Por seu turno, o presidente da CNBB, cardeal Raymundo
Damasceno Assis, declara com a maior simplicidade tratar-se do cumprimento de
um dever:
“Levantamos
a questão de maneira ampla para defender a dignidade da pessoa humana e seus
direitos, pois o tráfico é uma das formas de crime mais horrendas. Nossa missão
é, sobretudo, religiosa e espiritual, mas sabemos que da evangelização faz
parte a promoção da pessoa humana e de seus direitos”.
Por outro lado, a CNBB informou que a Ordem do Mérito
Judiciário do Trabalho, atribuída sempre em agosto, foi criada “em 1970 com o
objetivo de distinguir personalidades e instituições que se destacam na Justiça
do Trabalho, no Direito, ou mesmo na sociedade”. E especificou que, na edição deste
ano, com a CNBB e o Movimento Humanos Direitos (MHuD), que foram homenageadas
pelas atividades contra problemas sociais, também foram distinguidas mais 67
pessoas.
O presidente do TST, António Levenhagem, disse que “todos os
homenageados representam aquilo que a Ordem do Mérito Judiciário procurou
atender, premiando pessoas que investiram seu tempo em causas maiores, seja no
programa de Trabalho Seguro, seja contra o trabalho infantil”. Desta forma, o
TST assinala aqueles e aquelas que no exercício de suas atividades prestam “um
tributo à sociedade brasileira e são um exemplo para a coletividade”.

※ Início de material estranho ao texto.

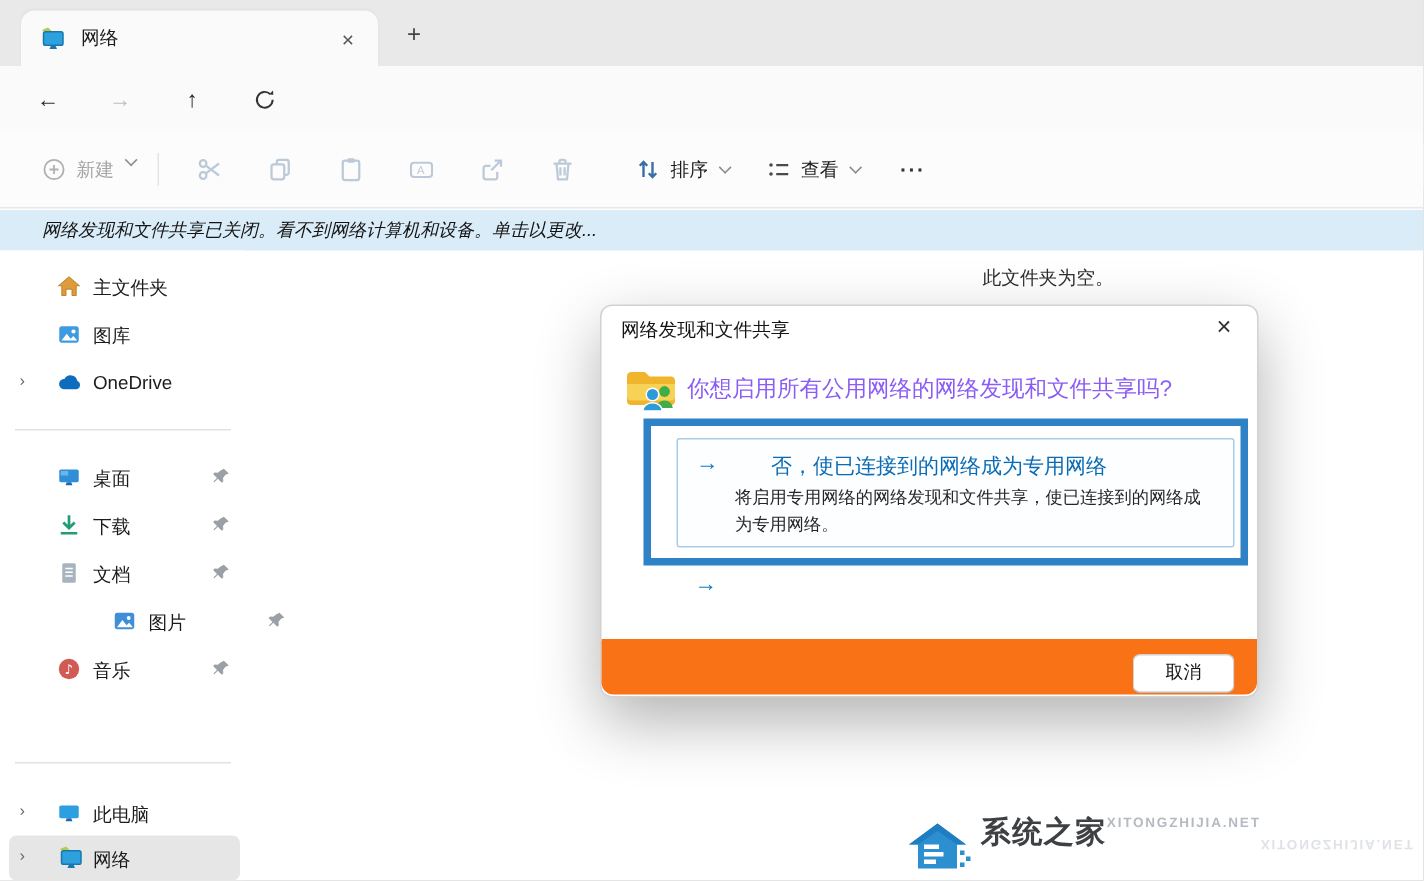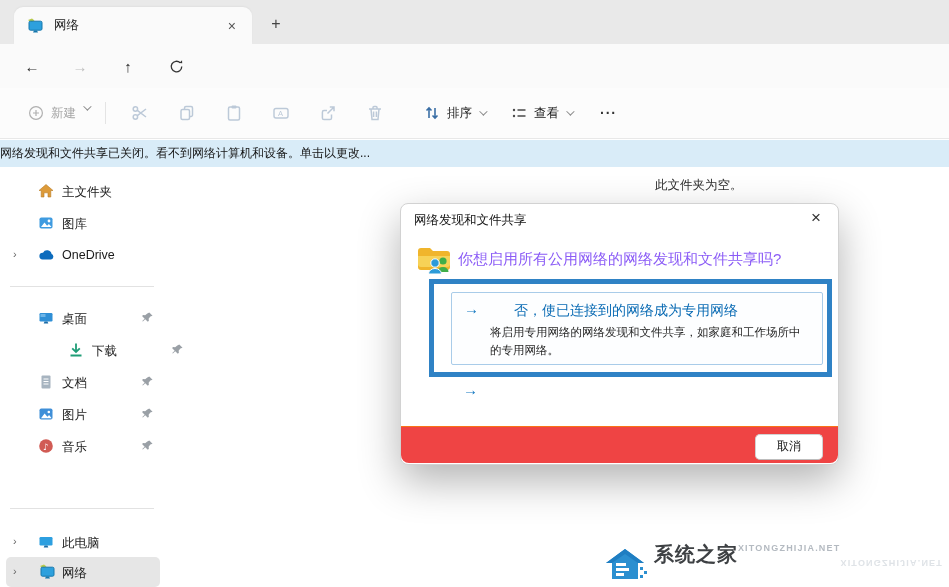--- a/index.html
+++ b/index.html
@@ -31,21 +31,21 @@
     border-bottom:1px solid #e8e8e8;display:flex;align-items:center;}
   .tb-new{display:flex;align-items:flex-start;gap:7px;margin-left:28px;color:#a6a6a6;font-size:12.5px;}
   .tb-sep{width:1px;height:22px;background:#e4e4e4;margin:0 10px 0 16px;}
   .tb-ico{width:47px;height:34px;display:flex;align-items:center;justify-content:center;border-radius:4px;}
   .tb-group{display:flex;align-items:center;gap:7px;margin-left:26px;font-size:12.5px;color:#1b1b1b;}
   .tb-more{margin-left:28px;font-size:14px;letter-spacing:1px;color:#333;font-weight:bold;}
   .chev{display:inline-block;width:5px;height:5px;border-right:1.4px solid #8a8a8a;
     border-bottom:1.4px solid #8a8a8a;transform:rotate(45deg) translateY(-2px);}
   
   .banner{position:absolute;left:0;top:140px;width:949px;height:27px;background:#d9ecf8;
-    font-size:12px;line-height:27px;padding-left:0;box-sizing:border-box;color:#141414;}
+    font-size:12px;line-height:27px;padding-left:28px;box-sizing:border-box;color:#141414;font-style:italic;}
   
   .sidebar{position:absolute;left:0;top:167px;width:163px;height:420px;background:#fff;}
   .side-row{position:absolute;left:0;width:163px;height:30px;}
   .side-bg{position:absolute;left:6px;right:3px;top:0;bottom:0;border-radius:5px;}
   .side-row.selected .side-bg{background:#e6e6e6;}
   .side-chev{position:absolute;left:13px;top:8px;font-size:11px;color:#666;}
   .side-icon{position:absolute;left:38px;top:7px;display:flex;}
   .side-label{position:absolute;left:62px;top:8px;font-size:12.5px;}
   .side-pin{position:absolute;left:141px;top:8px;display:flex;}
   .side-div{position:absolute;left:10px;width:144px;height:1px;background:#e2e2e2;}
@@ -62,22 +62,22 @@
     border:5px solid #2f82c5;background:#fff;}
   .cmd1{position:absolute;left:50px;top:88px;width:370px;height:71px;background:#fdfeff;
     border:1px solid #a9cce9;border-radius:2px;}
   .cmd-arrow{position:absolute;left:12px;top:7px;font-size:15px;font-weight:bold;color:#1277c0;}
   .cmd-label{position:absolute;left:38px;top:9px;font-size:14px;color:#0a6bb4;margin-left:24px;}
   .cmd-desc{position:absolute;left:38px;top:31px;font-size:11.5px;color:#262626;
     line-height:1.55;width:318px;}
   .cmd2{position:absolute;left:50px;top:172px;width:370px;height:34px;}
   .cmd2 .cmd-arrow{top:5px;}
   .cmd2 .cmd-label{top:7px;}
-  .dlg-footer{position:absolute;left:0;top:222px;width:437px;height:37px;background:#ef4444;
-    border-top:1px solid #f97316;border-radius:0 0 8px 8px;box-sizing:border-box;}
+  .dlg-footer{position:absolute;left:0;top:222px;width:437px;height:37px;background:#f97316;
+    border-top:3px solid #f97316;border-radius:0 0 8px 8px;box-sizing:border-box;}
   .btn-cancel{position:absolute;right:15px;top:7px;width:66px;height:24px;background:#fff;
     border:1px solid #d2d2d2;border-bottom-color:#bdbdbd;border-radius:5px;font-size:12px;
     text-align:center;line-height:22px;color:#141414;}
   
   .watermark{position:absolute;right:6px;bottom:2px;display:flex;align-items:flex-start;gap:6px;}
   .wm-text{display:flex;flex-direction:row;}
   .wm-brand{font-size:20px;font-weight:bold;color:#3e4144;letter-spacing:1px;}
   .wm-site{font-size:9px;font-weight:bold;color:#b4bac1;letter-spacing:1.2px;margin-top:2px;}
   .wm-reflect{font-size:9px;font-weight:bold;color:#dfe3e7;letter-spacing:1.2px;
     transform:scaleY(-1);margin-top:1px;}
@@ -261,21 +261,21 @@
         </svg>
       </span>
       <span class="side-label">桌面</span>
       <span class="side-pin">
         <svg width="13" height="13" viewBox="0 0 16 16">
             <path d="M10.2 1.8 l4 4 -2.7 1 -2.1 2.7 .3 2.5 -1.3 1.3 -3.2-3.2 -2.9 2.9 -.7-.7 2.9-2.9 -3.2-3.2 1.3-1.3 2.5 .3 2.7-2.1 z" fill="#9aa0a6"></path>
           </svg>
       </span>
     </div>
 
-    <div class="side-row" style="top:168px;margin-left:30px;">
+    <div class="side-row" style="top:168px;">
       <span class="side-bg"></span>
       <span class="side-icon">
         <svg width="16" height="16" viewBox="0 0 16 16">
             <g stroke="#1f9d77" stroke-width="1.8" fill="none">
           <path d="M8 1.5 v8 M4.2 6.3 L8 10 l3.8-3.7 M2.5 13.5 h11"></path>
             </g>
           </svg>
       </span>
       <span class="side-label">下载</span>
       <span class="side-pin">
@@ -296,21 +296,21 @@
         </svg>
       </span>
       <span class="side-label">文档</span>
       <span class="side-pin">
         <svg width="13" height="13" viewBox="0 0 16 16">
             <path d="M10.2 1.8 l4 4 -2.7 1 -2.1 2.7 .3 2.5 -1.3 1.3 -3.2-3.2 -2.9 2.9 -.7-.7 2.9-2.9 -3.2-3.2 1.3-1.3 2.5 .3 2.7-2.1 z" fill="#9aa0a6"></path>
           </svg>
       </span>
     </div>
 
-    <div class="side-row" style="top:232px;">
+    <div class="side-row" style="top:232px;margin-left:37px;">
       <span class="side-bg"></span>
       <span class="side-icon">
         <svg width="16" height="16" viewBox="0 0 16 16">
           <rect x="1.5" y="2.5" width="13" height="11" rx="1.8" fill="#3f8fd8"></rect>
           <circle cx="10.8" cy="6" r="1.3" fill="#fff"></circle>
           <path d="M3 12.2 l3.6-4.8 2.8 3.4 1.7-1.7 2.5 3.1 z" fill="#fff"></path>
         </svg>
       </span>
       <span class="side-label">图片</span>
       <span class="side-pin">
@@ -380,21 +380,21 @@
         <path d="M12.5 30 a6.5 5.5 0 0 1 13 0 z" fill="#2d9bd8" stroke="#fff" stroke-width="1"></path>
       </svg>
     </div>
     <div class="dlg-q">你想启用所有公用网络的网络发现和文件共享吗?</div>
 
     <div class="dlg-hl"></div>
 
     <div class="cmd1">
       <span class="cmd-arrow">→</span>
       <span class="cmd-label">否，使已连接到的网络成为专用网络</span>
-      <span class="cmd-desc">将启用专用网络的网络发现和文件共享，如家庭和工作场所中的专用网络。</span>
+      <span class="cmd-desc">将启用专用网络的网络发现和文件共享，使已连接到的网络成为专用网络。</span>
     </div>
 
     <div class="cmd2">
       <span class="cmd-arrow">→</span>
     </div>
 
     <div class="dlg-footer">
       <div class="btn-cancel">取消</div>
     </div>
   </div>

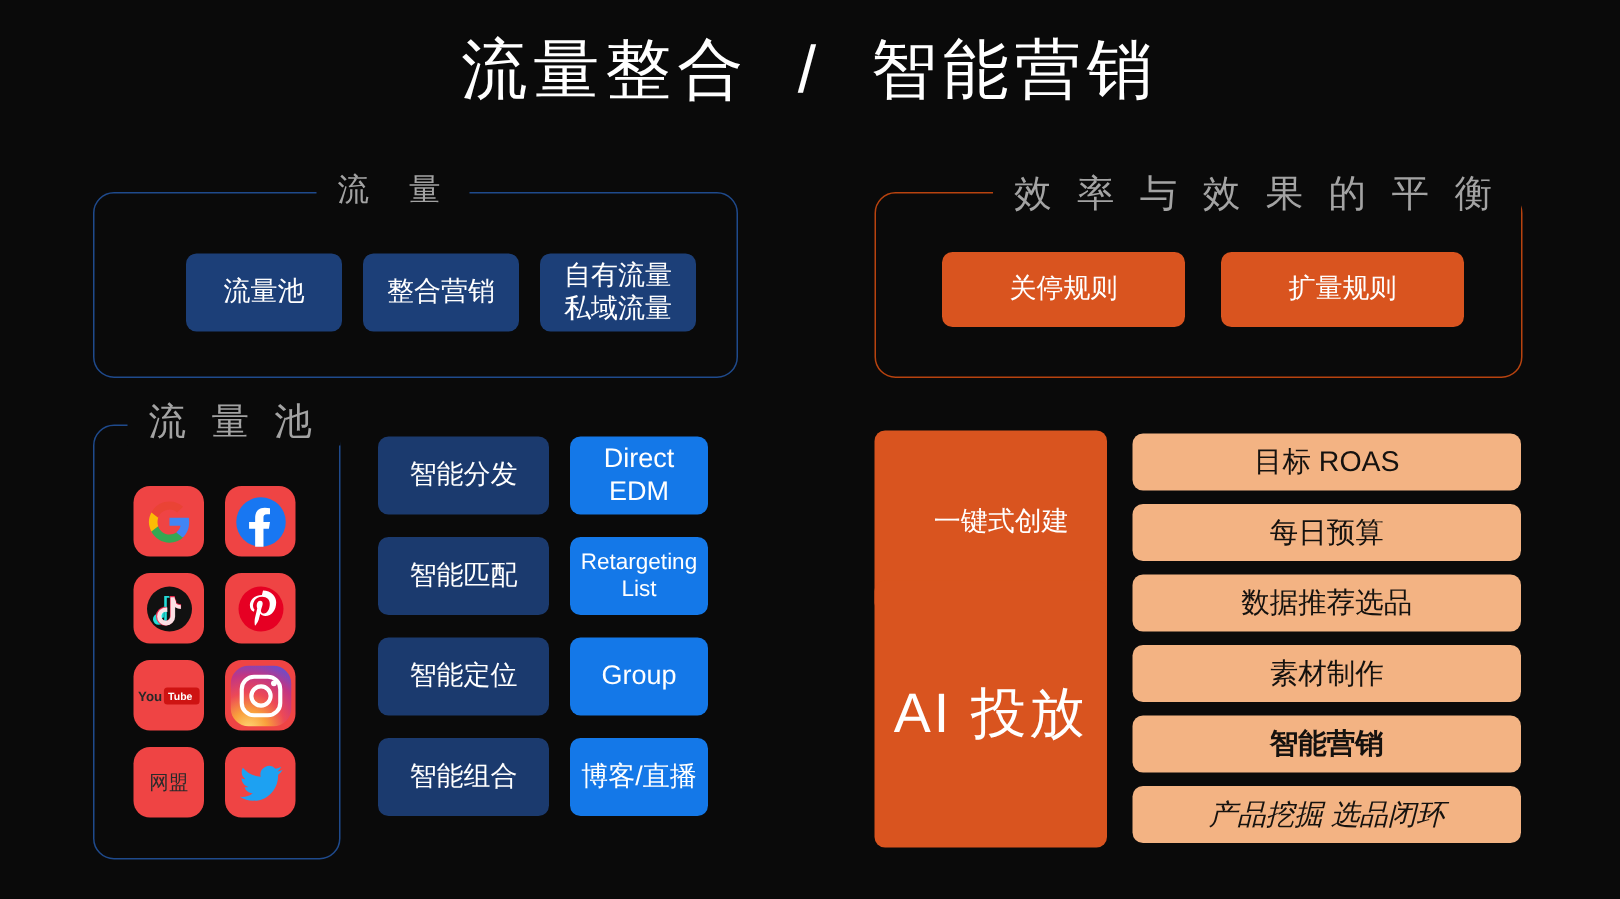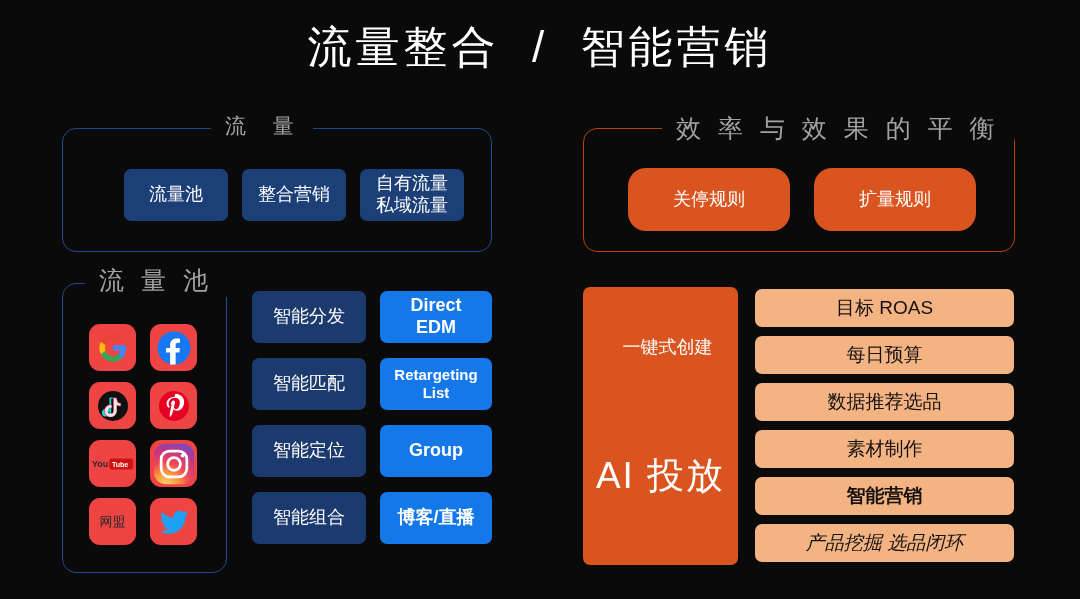--- a/index.html
+++ b/index.html
@@ -51,21 +51,21 @@
   #panel-traffic { left: 62px; top: 128px; width: 430px; height: 124px; }
   #panel-traffic .panel-legend { left: 148px; }
   .tl-row { position: absolute; left: 34px; top: 40px; display: flex; gap: 14px; padding-left: 27px; }
   .tl-row .btn { width: 104px; height: 52px; }
   .tl-row .btn.two-line { width: 104px; }
 
   
   #panel-balance { left: 583px; top: 128px; width: 432px; height: 124px; }
   #panel-balance .panel-legend { left: 78px; }
   .tr-row { position: absolute; left: 44px; top: 39px; display: flex; gap: 24px; }
-  .tr-row .btn { width: 162px; height: 63px; border-radius: 18px; }
+  .tr-row .btn { width: 162px; height: 50px; }
 
   
   #panel-pool { left: 62px; top: 283px; width: 165px; height: 290px; }
   #panel-pool .panel-legend { left: 22px; top: -20px; }
   .logo-grid {
     position: absolute; left: 26px; top: 40px;
     display: grid; grid-template-columns: repeat(2, 47px);
     gap: 11px 14px;
   }
   .logo-tile {
@@ -74,21 +74,21 @@
     overflow: hidden;
   }
   .logo-tile svg { display: block; }
   .wm-text { font-size: 13px; color: #2b2b2b; letter-spacing: 0; }
 
   
   .col { position: absolute; display: flex; flex-direction: column; gap: 15px; }
   #col-smart { left: 252px; top: 291px; }
   #col-smart .btn { width: 114px; height: 52px; }
   #col-channel { left: 380px; top: 291px; }
-  #col-channel .btn { width: 112px; height: 52px; font-weight: bold; }
+  #col-channel .btn { width: 92px; height: 52px; }
 
   
   #orange-create { position: absolute; left: 583px; top: 287px; width: 155px; height: 122px; padding-left: 14px; }
   #orange-ai     { position: absolute; left: 583px; top: 387px; width: 155px; height: 178px; font-size: 37px; letter-spacing: 2px; }
 
   
   #list-features {
     position: absolute; left: 755px; top: 289px;
     display: flex; flex-direction: column; gap: 9px;
   }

Já no debate promovido pela CNBB, a 26 de agosto, no
Santuário da Aparecida, entre os candidatos às eleições presidenciais, a primeira
questão levantada no debate foi sobre a política de demarcação das terras, mas
também houve questões sobre o futuro dos jovens brasileiros “vítimas da droga,
da violência, muitas vezes sem acesso ao desporto, ao lazer, a uma educação de
qualidade”.
É assim que se pode inferir que não basta um bom texto
constitucional para defender os direitos de quem não tem vez e voz. É mesmo necessário
que os interesses desmedidos dos poderosos sejam travados pela Administração Pública
e que os tribunais, em sede de aplicação da lei, sejam coerentes e consequentes
com a lei e com a justiça. E a Igreja, quando estão em causa os direitos
fundamentais do homem, sobretudo os dos pobres, fracos, sofredores ou arredados
da sorte, não pode circunscrever-se à sua missão espiritual. Deve lutar pelos
direitos do homem, que são, no fundo, o direito de Deus.